Don't call the judge !
Dans ma critique de l'épisode précédent, j'avais émis l'idée que Chuck aille voir Hamilton, puis la justice. Sur ce dernier point, j'avais tort et c'est très bien expliqué par Chuck lui-même. Comme Mike, l'avocat préfère jouer le long terme, là où les humains normaux se seraient jetés sur la première opportunité venue : détruire le tracker / attaquer Jimmy devant le juge.

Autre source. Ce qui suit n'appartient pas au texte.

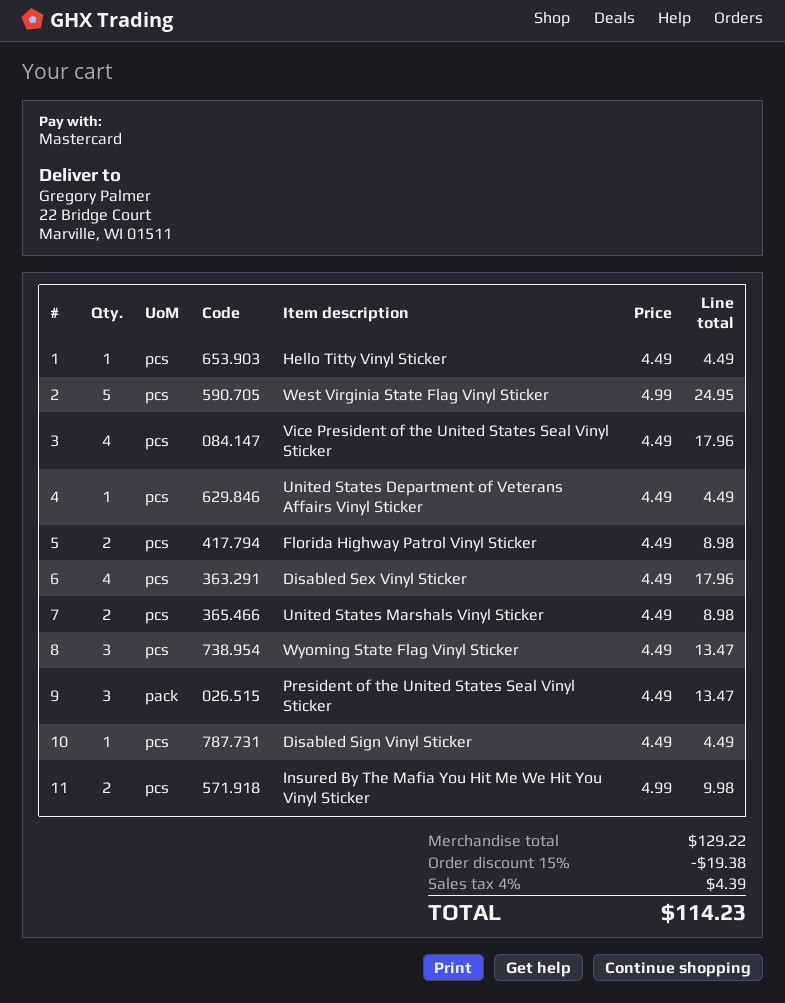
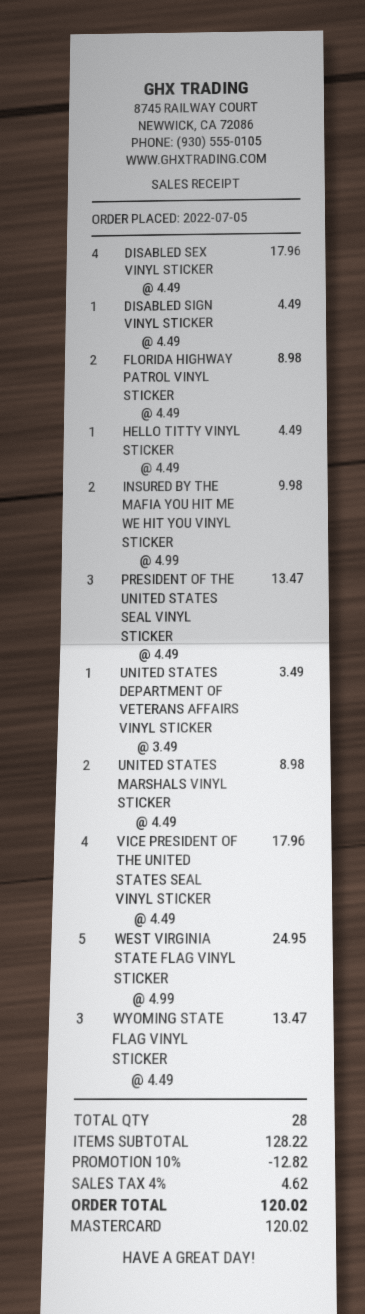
United States Department of Veterans Affairs Vinyl Sticker: 1 x 4.49 = 4.49 -> 1 x 3.49 = 3.49
subtotal: 129.22 -> 128.22
discount: 15% = 19.38 -> 10% = 12.82
tax: 4% = 4.39 -> 4% = 4.62
total: 114.23 -> 120.02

Dans cet épisode, Mike est au sommet du Mike-isme. Par un plan long et fastidieux (voir plus bas), il parvient à faire d'une faiblesse, un avantage décisif sur son ennemi... Qui est probablement Gus. L'anagramme de l'an dernier (Fringe's back) ne laisse plus de doute sur l'apparition très prochaine du roi poulet. Les showrunners savent parfaitement que l'on sait. Et nous savons qu'ils savent. Et ils savent que nous savons. Mais, peu importe. L'important est de constater l'énorme travail que doit fournir Mike pour parvenir jusqu'à l'homme aux costumes cintrés. Ce ne sera certainement pas le Gus robotique de Breaking Bad, ni celui jeune et faible du flashback de la série-mère. Un Gus mid-term probablement tout aussi méfiant (voire plus !) que celui dont on avait l'habitude.
Comme les deux années précédentes, le plongeon dans l'univers de Saul ne s'est pas fait sans mal. Cependant, après quelques brasses, on devrait se réhabituer facilement au courant et avoir bien du mal à en sortir en fin de saison.
J'ai aimé :
- L'utilisation de la couleur et du grand angle qui transcendent un épisode un peu mollasson.

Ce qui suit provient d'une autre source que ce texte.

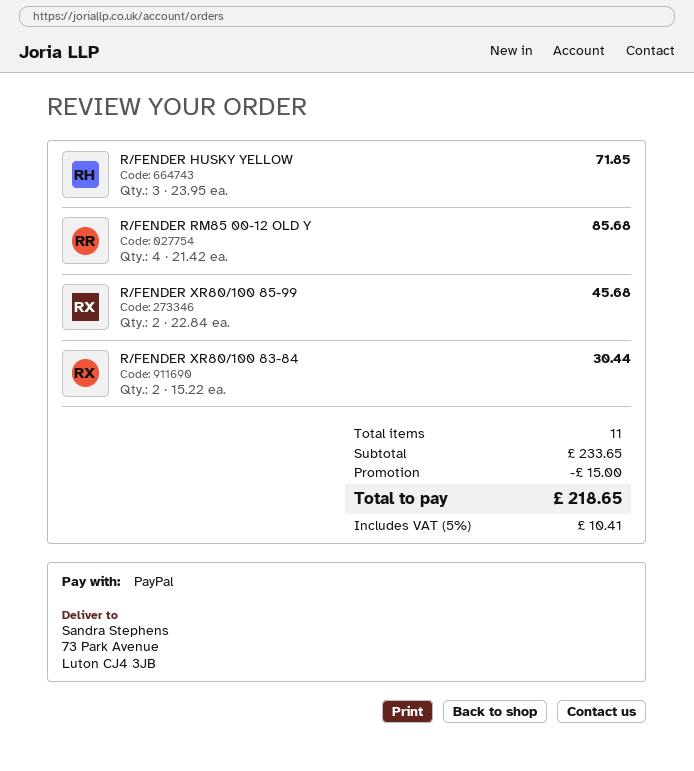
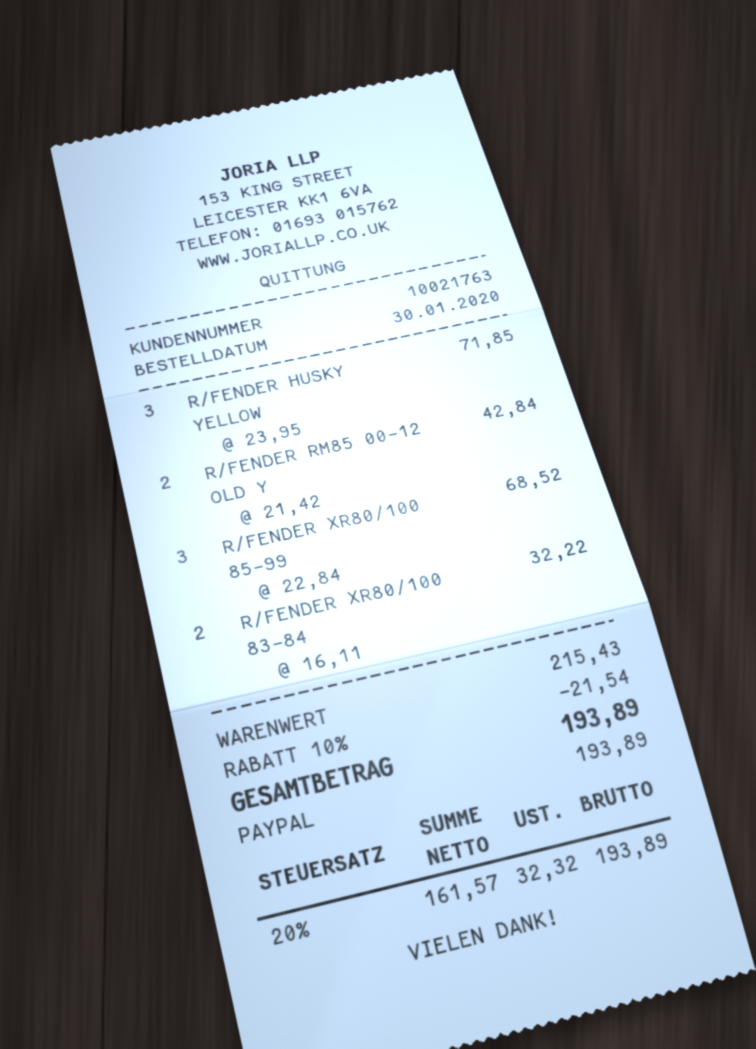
R/FENDER RM85 00-12 OLD Y: 4 x 21.42 = 85.68 -> 2 x 21.42 = 42.84
R/FENDER XR80/100 85-99: 2 x 22.84 = 45.68 -> 3 x 22.84 = 68.52
R/FENDER XR80/100 83-84: 2 x 15.22 = 30.44 -> 2 x 16.11 = 32.22
subtotal: 233.65 -> 215.43
discount: 15.00 -> 21.54
tax: 5% = 10.41 -> 20% = 32.32
total: 218.65 -> 193.89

- Le jeu de Bob Odenkirk, encore une fois majestueux en Gene.
- Le retour du Captain Bauer (le frère de Jack probablement), figure d'autorité morale quasiment issue du subconscient de Jimmy, qu’on devrait revoir avant la fin de la saison / série.
- L’extrême méticulosité du montage de la séquence "Mike VS un tracker" qui rend l’ensemble, pourtant assommant de prime abord, assez agréable à regarder.
- Comme toujours avec la série, un plan parfait ne peut se concevoir sans une surprise de dernière minute. Pour ce qui est de Chuck, c'est le bon Ernesto qui vient remplir ce rôle.
Je n'ai pas aimé :
- C'était lent quand même. Sacrément lent.
- Ma mémoire qui m'a joué des tours et qui a fait que j'avais notamment oublié le fait que Kim savait que Jimmy avait trafiqué les contrats Mesa Verde.
Bonus :
"Mais au fait, c’était quoi toute cette histoire de tracker ?" La lectrice ou le lecteur que tu es mérite ici quelques éclaircissements. En huit étapes et en numérotation, s’il vous plaît :
- Mike trouve le tracker 1 dans le bouchon de réservoir d’essence de sa voiture.
- Mike trouve le tracker 2 dans le bouchon de réservoir d’essence de son autre voiture. Il retire ce tracker et note le modèle sur un papier. Il remet ce tracker 2 à sa place et va à son travail avec celui-ci pour ne pas éveiller les soupçons.
- Mike retire juste ce tracker 2 et le laisse sur le parking de son travail. Ainsi, il peut aller acheter un appareil électronique de détection et un tracker 3 en pleine nuit et en toute tranquillité.
- Mike s’aperçoit que lorsqu’il retire la batterie du tracker 3, l’appareil électronique qui lui est relié le signale.
- Mike remplace le tracker 2 par le tracker 3 et vide la batterie du tracker 2 à l’aide d’un poste de radio. Il se débarrasse ensuite à la poubelle de ce tracker 2.
- Mike se poste à la fenêtre pour attendre qu’un mystérieux type viennent remplacer le tracker 3.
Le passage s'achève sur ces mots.